Take the line containing "right: 66px ->" and every line after it to the end of the records, and copy them exactly, excluding pictures.

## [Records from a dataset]
..........
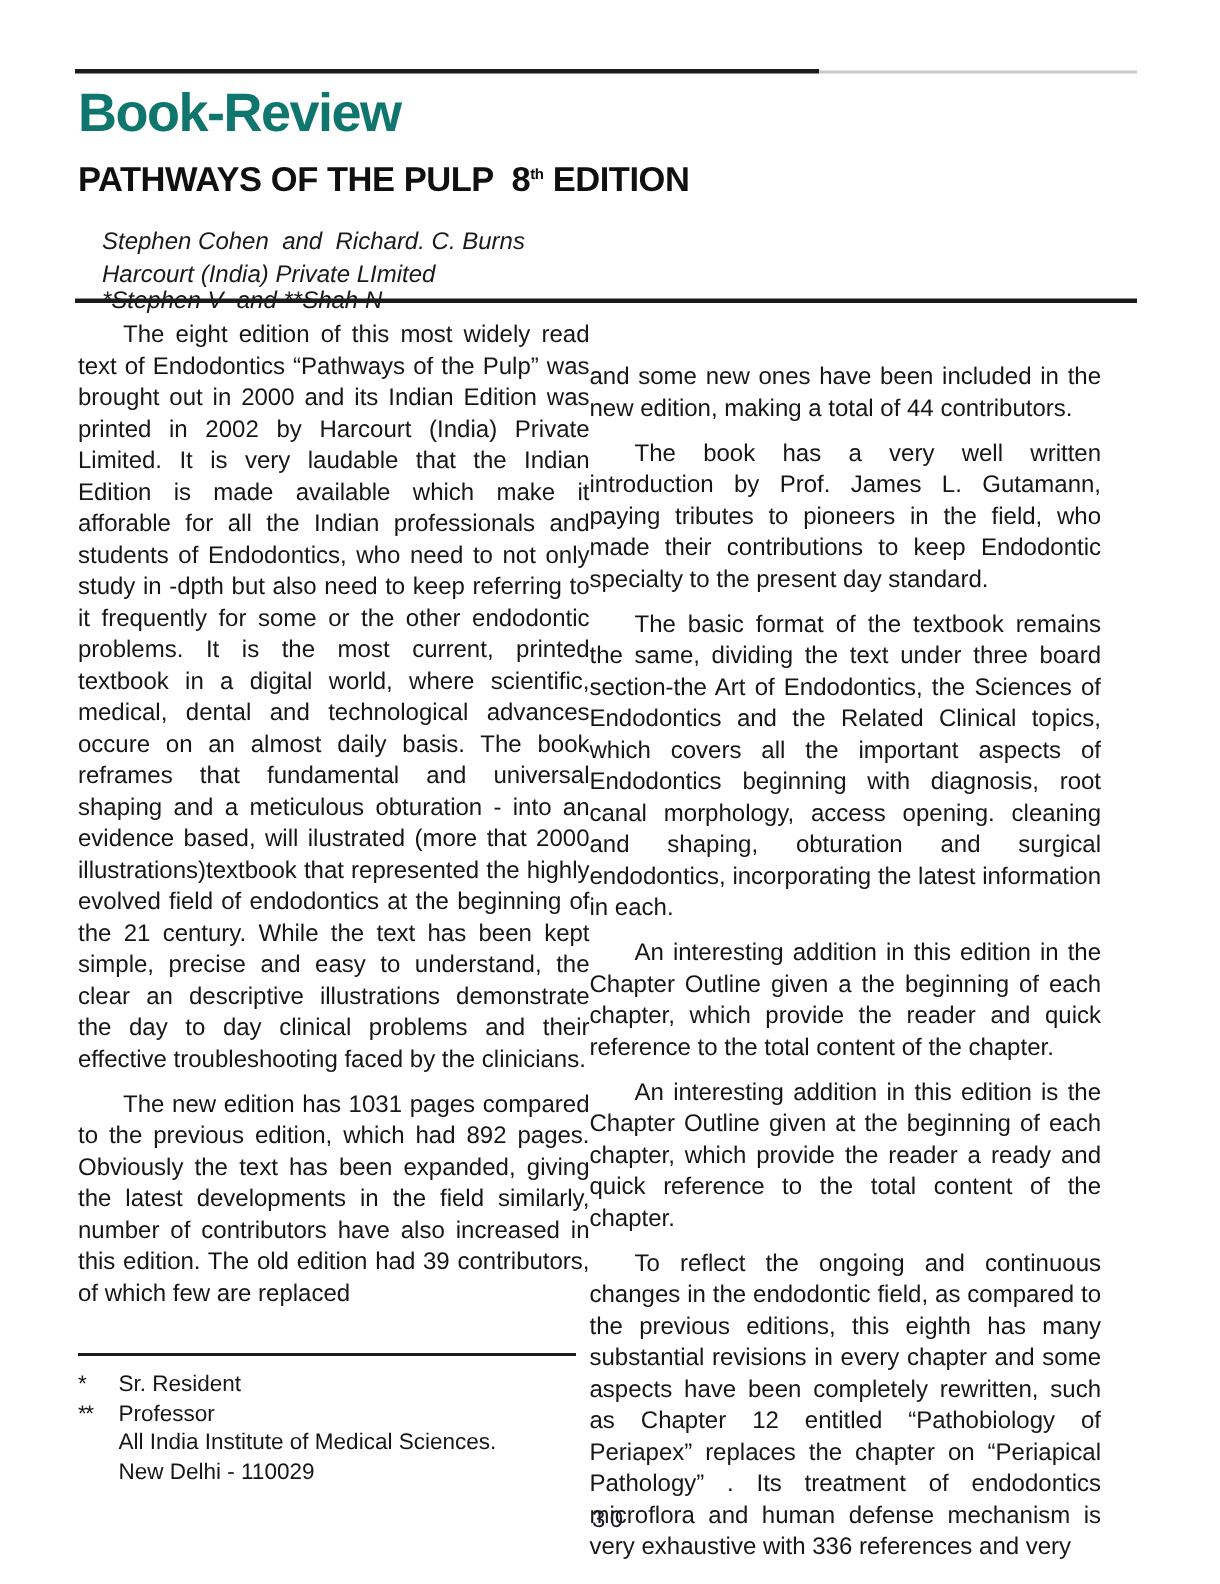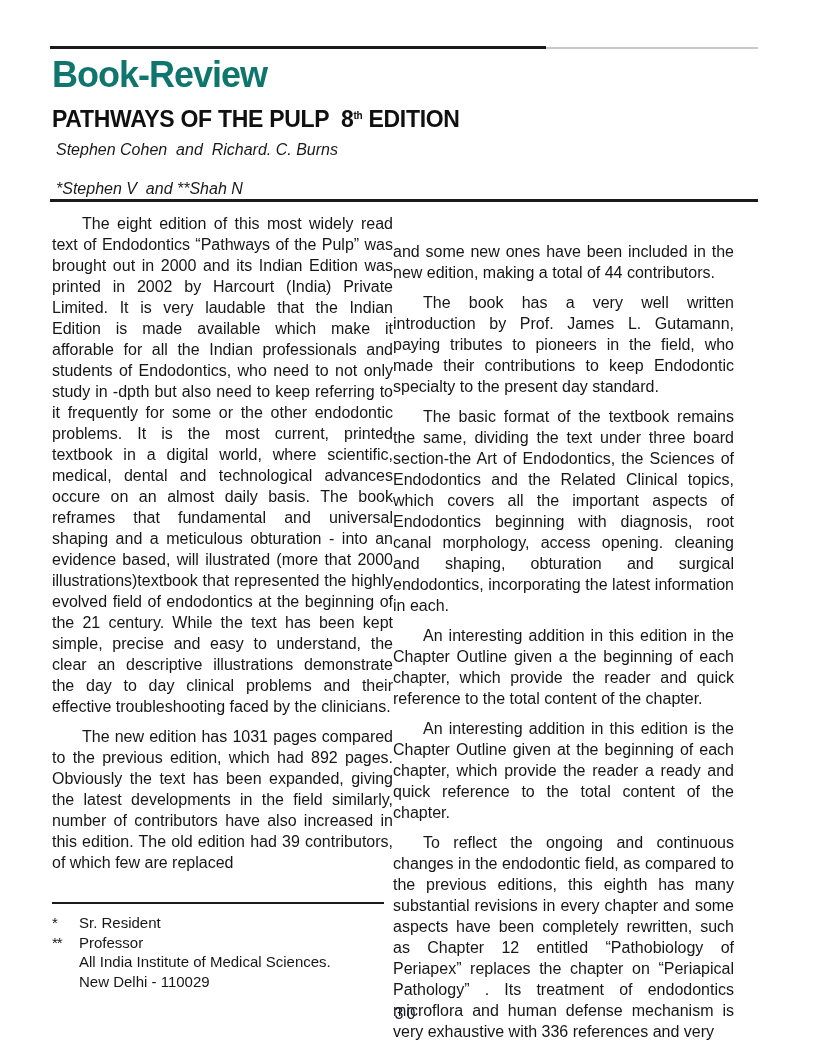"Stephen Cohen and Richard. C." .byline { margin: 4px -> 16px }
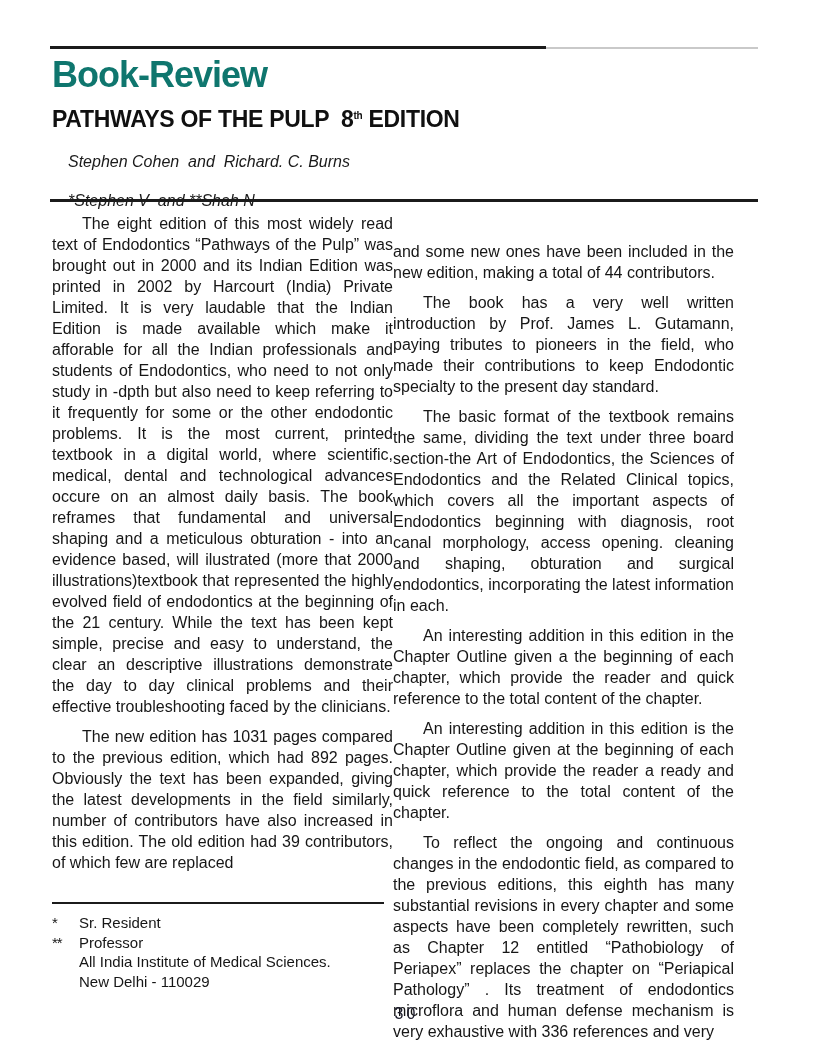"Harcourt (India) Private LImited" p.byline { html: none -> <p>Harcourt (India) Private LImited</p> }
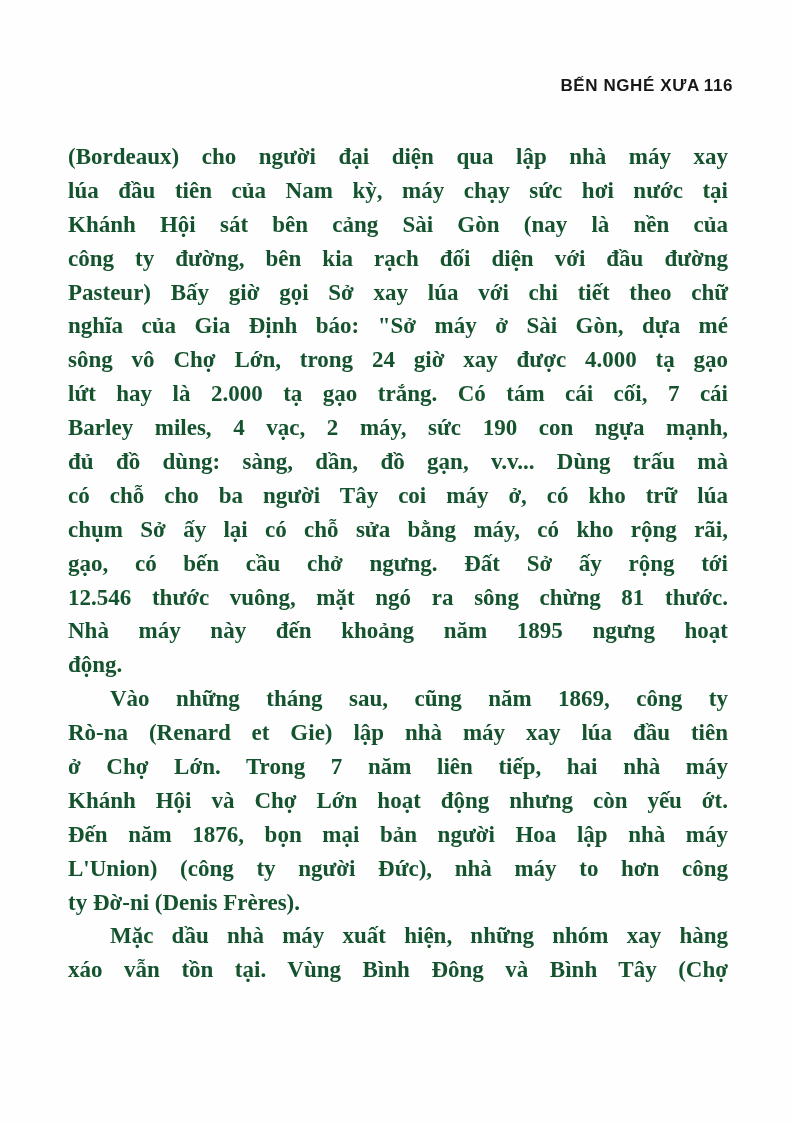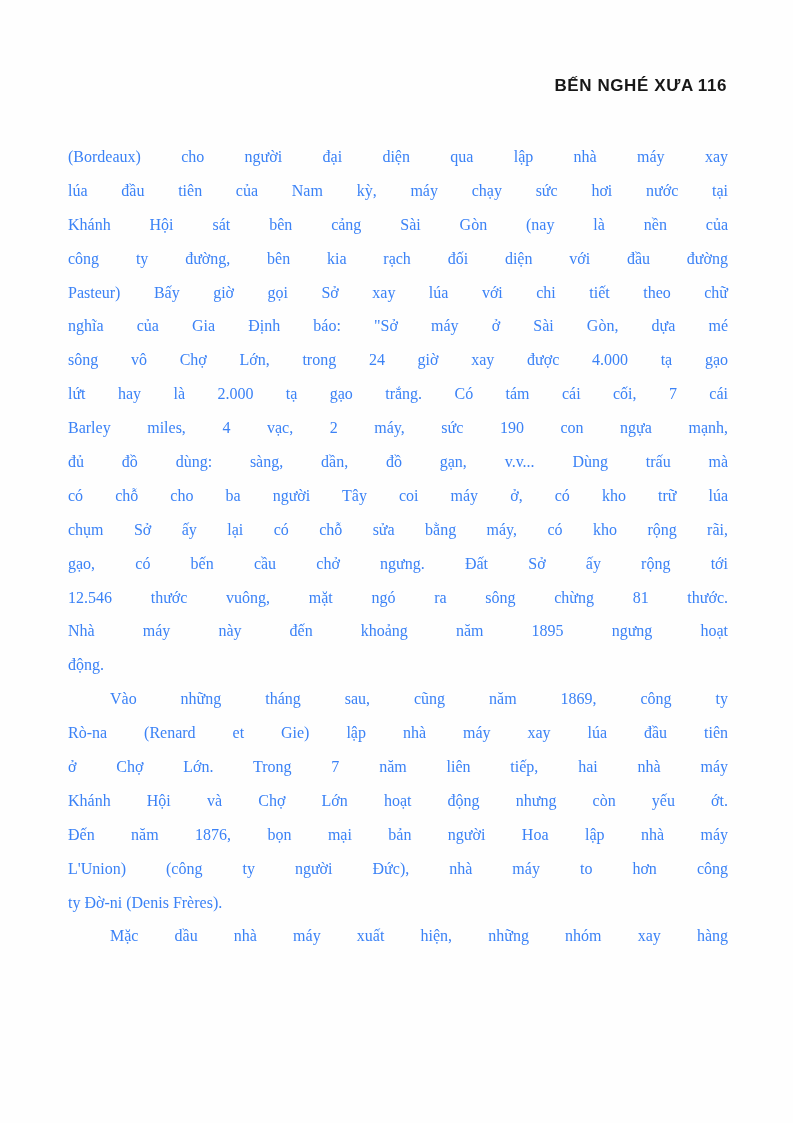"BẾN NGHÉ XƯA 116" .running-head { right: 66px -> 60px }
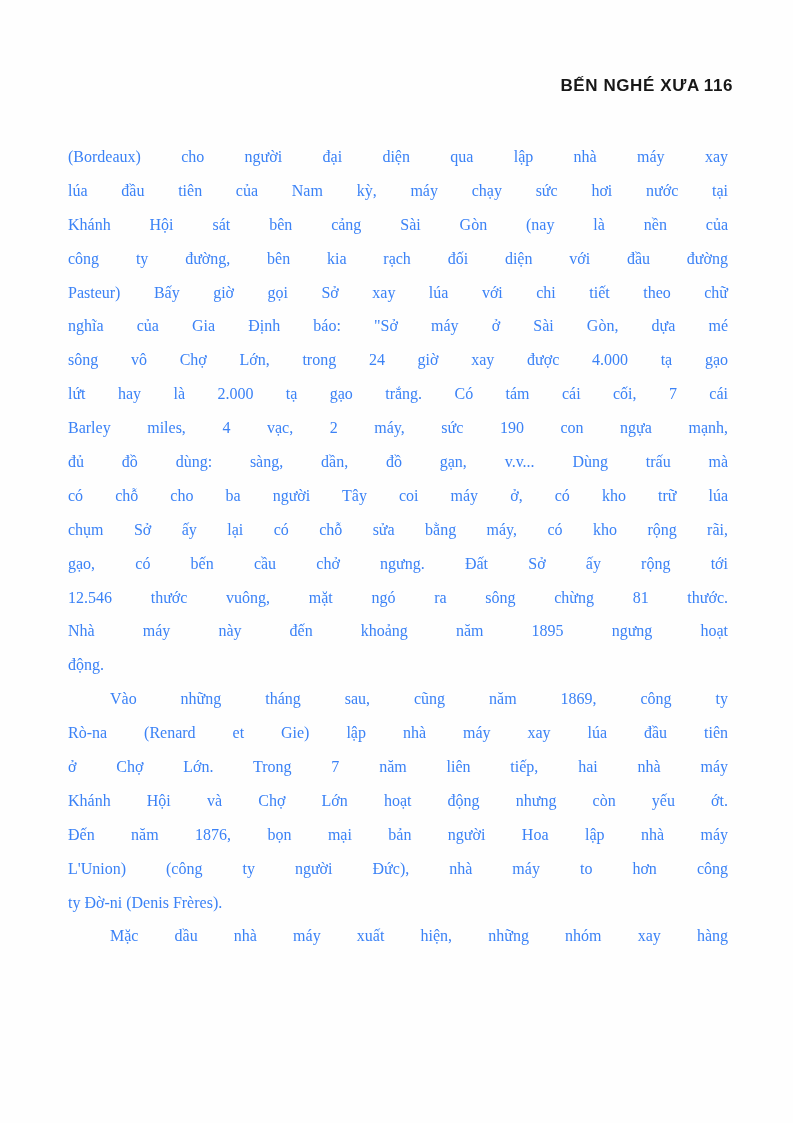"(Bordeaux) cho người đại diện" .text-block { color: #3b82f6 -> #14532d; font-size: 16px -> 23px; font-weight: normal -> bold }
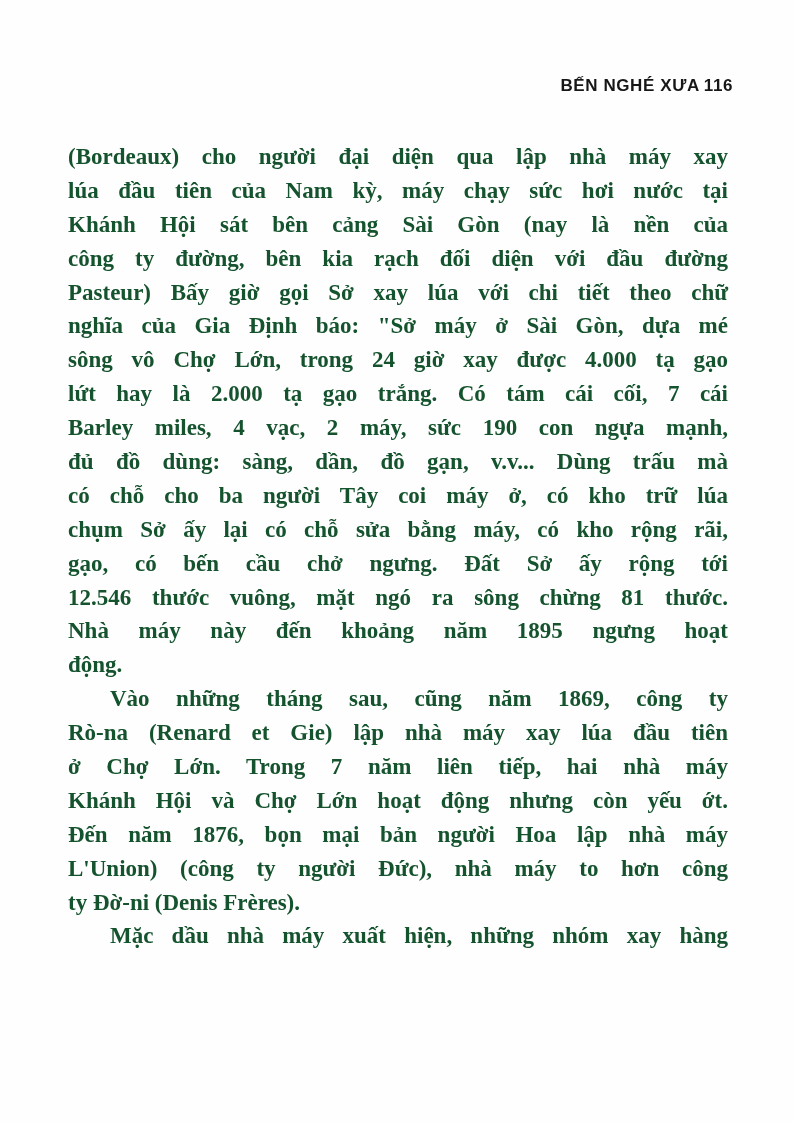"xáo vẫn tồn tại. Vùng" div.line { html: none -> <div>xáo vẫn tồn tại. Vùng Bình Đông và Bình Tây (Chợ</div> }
..........
## [Written answer]
"BẾN NGHÉ XƯA 116" .running-head { right: 66px -> 60px }
"(Bordeaux) cho người đại diện" .text-block { color: #3b82f6 -> #14532d; font-size: 16px -> 23px; font-weight: normal -> bold }
"xáo vẫn tồn tại. Vùng" div.line { html: none -> <div>xáo vẫn tồn tại. Vùng Bình Đông và Bình Tây (Chợ</div> }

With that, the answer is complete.